Web interface edit records
**********
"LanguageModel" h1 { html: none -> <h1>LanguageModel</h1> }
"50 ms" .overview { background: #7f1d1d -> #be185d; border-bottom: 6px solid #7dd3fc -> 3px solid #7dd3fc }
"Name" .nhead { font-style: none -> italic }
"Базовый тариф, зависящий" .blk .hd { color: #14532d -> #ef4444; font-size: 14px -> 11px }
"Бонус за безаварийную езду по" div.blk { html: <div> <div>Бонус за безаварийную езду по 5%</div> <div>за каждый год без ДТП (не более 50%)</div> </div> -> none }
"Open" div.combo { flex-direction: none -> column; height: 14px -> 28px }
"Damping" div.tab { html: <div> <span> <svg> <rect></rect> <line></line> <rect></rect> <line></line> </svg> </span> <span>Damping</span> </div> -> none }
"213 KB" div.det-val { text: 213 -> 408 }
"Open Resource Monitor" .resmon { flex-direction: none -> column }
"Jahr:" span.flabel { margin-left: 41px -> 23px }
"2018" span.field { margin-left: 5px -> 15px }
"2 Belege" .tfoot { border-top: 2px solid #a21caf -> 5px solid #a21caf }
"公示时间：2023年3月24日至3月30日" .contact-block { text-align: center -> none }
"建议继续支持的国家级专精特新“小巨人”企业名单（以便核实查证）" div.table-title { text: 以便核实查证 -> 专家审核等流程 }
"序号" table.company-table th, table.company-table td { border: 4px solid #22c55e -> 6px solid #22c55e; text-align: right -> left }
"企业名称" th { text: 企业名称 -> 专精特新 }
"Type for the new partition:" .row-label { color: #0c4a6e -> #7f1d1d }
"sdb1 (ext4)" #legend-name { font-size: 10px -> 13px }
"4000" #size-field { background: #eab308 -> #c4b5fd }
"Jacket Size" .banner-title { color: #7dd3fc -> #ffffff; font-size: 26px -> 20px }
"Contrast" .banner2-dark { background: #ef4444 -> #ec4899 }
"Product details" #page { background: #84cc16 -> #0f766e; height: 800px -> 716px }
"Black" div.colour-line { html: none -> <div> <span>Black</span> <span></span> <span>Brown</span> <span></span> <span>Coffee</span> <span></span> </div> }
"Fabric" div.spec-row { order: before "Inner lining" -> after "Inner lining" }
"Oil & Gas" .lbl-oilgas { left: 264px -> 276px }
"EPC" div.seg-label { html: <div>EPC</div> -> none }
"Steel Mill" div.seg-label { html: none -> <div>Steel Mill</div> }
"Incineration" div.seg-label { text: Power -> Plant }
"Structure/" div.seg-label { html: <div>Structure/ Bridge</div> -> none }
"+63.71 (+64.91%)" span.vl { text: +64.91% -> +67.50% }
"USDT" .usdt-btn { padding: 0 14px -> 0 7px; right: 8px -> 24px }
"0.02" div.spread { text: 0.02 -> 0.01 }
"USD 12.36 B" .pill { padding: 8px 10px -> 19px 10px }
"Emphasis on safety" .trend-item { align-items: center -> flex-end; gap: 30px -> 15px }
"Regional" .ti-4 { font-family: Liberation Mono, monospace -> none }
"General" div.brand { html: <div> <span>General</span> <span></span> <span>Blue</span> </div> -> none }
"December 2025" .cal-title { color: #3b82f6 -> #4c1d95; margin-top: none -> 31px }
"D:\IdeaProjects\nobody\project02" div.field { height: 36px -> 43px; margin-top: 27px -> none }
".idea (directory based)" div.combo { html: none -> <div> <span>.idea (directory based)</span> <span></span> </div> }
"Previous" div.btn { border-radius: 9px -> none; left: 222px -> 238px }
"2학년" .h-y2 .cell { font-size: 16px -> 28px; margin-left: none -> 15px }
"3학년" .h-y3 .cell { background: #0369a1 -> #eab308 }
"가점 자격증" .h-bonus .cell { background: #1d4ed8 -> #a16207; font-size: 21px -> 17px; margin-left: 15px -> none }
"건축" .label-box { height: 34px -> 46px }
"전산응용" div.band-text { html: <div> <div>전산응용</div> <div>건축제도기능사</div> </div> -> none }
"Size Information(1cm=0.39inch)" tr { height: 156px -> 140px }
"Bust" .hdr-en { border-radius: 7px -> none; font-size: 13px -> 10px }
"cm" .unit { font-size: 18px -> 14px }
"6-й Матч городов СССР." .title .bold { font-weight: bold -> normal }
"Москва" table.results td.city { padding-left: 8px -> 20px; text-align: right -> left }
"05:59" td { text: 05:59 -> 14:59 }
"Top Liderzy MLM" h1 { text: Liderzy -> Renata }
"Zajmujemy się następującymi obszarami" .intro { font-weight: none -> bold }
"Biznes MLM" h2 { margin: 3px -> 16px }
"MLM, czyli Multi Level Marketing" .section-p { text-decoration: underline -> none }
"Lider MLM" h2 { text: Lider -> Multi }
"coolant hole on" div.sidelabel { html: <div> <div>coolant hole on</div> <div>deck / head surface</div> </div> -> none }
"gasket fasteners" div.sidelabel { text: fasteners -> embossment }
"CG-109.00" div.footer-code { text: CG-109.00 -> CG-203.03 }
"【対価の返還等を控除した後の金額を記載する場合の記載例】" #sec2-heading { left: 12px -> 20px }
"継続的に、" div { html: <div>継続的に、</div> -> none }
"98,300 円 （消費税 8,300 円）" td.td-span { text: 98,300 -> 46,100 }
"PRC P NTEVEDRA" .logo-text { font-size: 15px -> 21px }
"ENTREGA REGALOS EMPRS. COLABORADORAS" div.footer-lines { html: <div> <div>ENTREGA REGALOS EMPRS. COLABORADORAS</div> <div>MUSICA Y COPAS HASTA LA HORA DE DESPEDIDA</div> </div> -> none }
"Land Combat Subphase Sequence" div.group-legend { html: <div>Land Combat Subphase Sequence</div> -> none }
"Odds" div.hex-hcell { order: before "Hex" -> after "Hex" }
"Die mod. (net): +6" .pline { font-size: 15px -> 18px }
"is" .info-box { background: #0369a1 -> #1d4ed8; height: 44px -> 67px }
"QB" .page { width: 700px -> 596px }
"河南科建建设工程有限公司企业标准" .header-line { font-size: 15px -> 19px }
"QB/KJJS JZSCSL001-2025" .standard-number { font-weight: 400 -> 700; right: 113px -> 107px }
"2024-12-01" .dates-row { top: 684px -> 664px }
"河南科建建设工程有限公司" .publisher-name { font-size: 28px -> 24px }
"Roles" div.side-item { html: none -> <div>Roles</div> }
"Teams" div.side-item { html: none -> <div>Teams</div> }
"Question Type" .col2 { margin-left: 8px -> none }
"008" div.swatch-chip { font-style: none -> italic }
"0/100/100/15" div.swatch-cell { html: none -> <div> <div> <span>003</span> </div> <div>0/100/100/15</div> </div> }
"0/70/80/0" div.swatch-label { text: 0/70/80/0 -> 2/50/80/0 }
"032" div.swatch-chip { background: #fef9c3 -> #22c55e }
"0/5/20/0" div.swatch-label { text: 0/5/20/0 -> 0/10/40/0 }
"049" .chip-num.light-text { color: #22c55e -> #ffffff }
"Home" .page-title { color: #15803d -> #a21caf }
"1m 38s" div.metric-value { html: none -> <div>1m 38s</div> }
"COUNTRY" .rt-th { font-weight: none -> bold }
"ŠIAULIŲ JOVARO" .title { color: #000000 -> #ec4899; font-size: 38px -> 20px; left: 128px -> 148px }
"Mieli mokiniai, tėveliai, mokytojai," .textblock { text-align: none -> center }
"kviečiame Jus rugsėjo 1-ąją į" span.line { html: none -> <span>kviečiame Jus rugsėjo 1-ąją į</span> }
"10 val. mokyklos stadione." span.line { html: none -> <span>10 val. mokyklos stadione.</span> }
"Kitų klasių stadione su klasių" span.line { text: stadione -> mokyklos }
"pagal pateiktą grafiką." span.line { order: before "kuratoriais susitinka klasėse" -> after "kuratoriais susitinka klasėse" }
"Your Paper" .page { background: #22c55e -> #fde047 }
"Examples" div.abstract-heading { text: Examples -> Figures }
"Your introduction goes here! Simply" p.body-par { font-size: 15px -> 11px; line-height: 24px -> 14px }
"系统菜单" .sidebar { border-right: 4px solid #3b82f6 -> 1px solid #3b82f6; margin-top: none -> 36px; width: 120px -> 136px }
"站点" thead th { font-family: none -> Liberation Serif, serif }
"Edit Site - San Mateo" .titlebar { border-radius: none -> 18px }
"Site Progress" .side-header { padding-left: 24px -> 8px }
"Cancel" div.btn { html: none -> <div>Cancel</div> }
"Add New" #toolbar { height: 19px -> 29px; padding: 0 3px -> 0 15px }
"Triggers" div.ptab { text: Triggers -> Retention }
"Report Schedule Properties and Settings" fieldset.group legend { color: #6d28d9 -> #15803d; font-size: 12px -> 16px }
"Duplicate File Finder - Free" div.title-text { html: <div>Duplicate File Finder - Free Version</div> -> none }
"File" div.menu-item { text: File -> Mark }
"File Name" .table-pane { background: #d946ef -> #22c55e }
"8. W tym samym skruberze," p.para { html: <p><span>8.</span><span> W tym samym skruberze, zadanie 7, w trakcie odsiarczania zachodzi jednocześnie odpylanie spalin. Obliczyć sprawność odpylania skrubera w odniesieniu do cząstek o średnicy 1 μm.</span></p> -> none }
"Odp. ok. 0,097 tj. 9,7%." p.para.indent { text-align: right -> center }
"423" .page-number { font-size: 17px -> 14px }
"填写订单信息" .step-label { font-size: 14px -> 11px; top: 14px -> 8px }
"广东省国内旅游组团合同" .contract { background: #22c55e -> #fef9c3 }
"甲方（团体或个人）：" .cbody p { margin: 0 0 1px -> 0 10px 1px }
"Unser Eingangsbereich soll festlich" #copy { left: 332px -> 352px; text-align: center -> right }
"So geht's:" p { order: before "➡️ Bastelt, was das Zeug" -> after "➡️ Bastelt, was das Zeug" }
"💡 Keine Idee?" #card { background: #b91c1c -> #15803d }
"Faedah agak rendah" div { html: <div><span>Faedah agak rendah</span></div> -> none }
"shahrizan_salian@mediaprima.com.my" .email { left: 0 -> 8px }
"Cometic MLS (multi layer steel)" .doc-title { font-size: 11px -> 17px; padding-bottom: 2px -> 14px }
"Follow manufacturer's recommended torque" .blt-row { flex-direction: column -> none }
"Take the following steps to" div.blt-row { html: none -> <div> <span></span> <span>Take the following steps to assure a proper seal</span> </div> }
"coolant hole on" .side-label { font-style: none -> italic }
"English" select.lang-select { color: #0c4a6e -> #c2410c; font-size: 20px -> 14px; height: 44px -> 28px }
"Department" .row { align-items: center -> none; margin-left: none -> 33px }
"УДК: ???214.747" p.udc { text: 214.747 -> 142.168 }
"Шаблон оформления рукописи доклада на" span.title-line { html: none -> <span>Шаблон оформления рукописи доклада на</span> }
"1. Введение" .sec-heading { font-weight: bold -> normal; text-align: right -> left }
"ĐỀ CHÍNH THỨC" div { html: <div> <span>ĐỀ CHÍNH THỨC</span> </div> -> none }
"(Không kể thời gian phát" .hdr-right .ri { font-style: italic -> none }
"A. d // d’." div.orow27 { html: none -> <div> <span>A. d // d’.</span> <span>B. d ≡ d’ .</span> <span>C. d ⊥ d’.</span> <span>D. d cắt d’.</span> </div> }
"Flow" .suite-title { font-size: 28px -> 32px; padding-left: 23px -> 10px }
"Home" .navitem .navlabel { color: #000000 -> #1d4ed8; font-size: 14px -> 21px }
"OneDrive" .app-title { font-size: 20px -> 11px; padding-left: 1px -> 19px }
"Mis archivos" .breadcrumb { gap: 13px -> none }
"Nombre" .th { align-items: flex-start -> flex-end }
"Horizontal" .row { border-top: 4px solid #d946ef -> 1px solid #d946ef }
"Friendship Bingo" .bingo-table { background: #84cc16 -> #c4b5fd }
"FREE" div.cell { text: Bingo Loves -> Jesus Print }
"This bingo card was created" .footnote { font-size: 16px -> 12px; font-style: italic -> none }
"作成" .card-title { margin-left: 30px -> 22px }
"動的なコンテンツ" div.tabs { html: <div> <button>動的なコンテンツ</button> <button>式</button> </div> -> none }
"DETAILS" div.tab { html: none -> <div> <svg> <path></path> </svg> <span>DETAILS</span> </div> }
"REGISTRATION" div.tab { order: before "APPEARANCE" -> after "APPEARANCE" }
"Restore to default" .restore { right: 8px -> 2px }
**********
_YOUR ASSIGNMENT_:
When the line with "html: <div>Duplicate File" is reached in the data above, begin copying, and stop after the line with "text: 214.747 ->"; copy each line exactly, both ends included.

_YOUR RESPONSE_:
"Duplicate File Finder - Free" div.title-text { html: <div>Duplicate File Finder - Free Version</div> -> none }
"File" div.menu-item { text: File -> Mark }
"File Name" .table-pane { background: #d946ef -> #22c55e }
"8. W tym samym skruberze," p.para { html: <p><span>8.</span><span> W tym samym skruberze, zadanie 7, w trakcie odsiarczania zachodzi jednocześnie odpylanie spalin. Obliczyć sprawność odpylania skrubera w odniesieniu do cząstek o średnicy 1 μm.</span></p> -> none }
"Odp. ok. 0,097 tj. 9,7%." p.para.indent { text-align: right -> center }
"423" .page-number { font-size: 17px -> 14px }
"填写订单信息" .step-label { font-size: 14px -> 11px; top: 14px -> 8px }
"广东省国内旅游组团合同" .contract { background: #22c55e -> #fef9c3 }
"甲方（团体或个人）：" .cbody p { margin: 0 0 1px -> 0 10px 1px }
"Unser Eingangsbereich soll festlich" #copy { left: 332px -> 352px; text-align: center -> right }
"So geht's:" p { order: before "➡️ Bastelt, was das Zeug" -> after "➡️ Bastelt, was das Zeug" }
"💡 Keine Idee?" #card { background: #b91c1c -> #15803d }
"Faedah agak rendah" div { html: <div><span>Faedah agak rendah</span></div> -> none }
"shahrizan_salian@mediaprima.com.my" .email { left: 0 -> 8px }
"Cometic MLS (multi layer steel)" .doc-title { font-size: 11px -> 17px; padding-bottom: 2px -> 14px }
"Follow manufacturer's recommended torque" .blt-row { flex-direction: column -> none }
"Take the following steps to" div.blt-row { html: none -> <div> <span></span> <span>Take the following steps to assure a proper seal</span> </div> }
"coolant hole on" .side-label { font-style: none -> italic }
"English" select.lang-select { color: #0c4a6e -> #c2410c; font-size: 20px -> 14px; height: 44px -> 28px }
"Department" .row { align-items: center -> none; margin-left: none -> 33px }
"УДК: ???214.747" p.udc { text: 214.747 -> 142.168 }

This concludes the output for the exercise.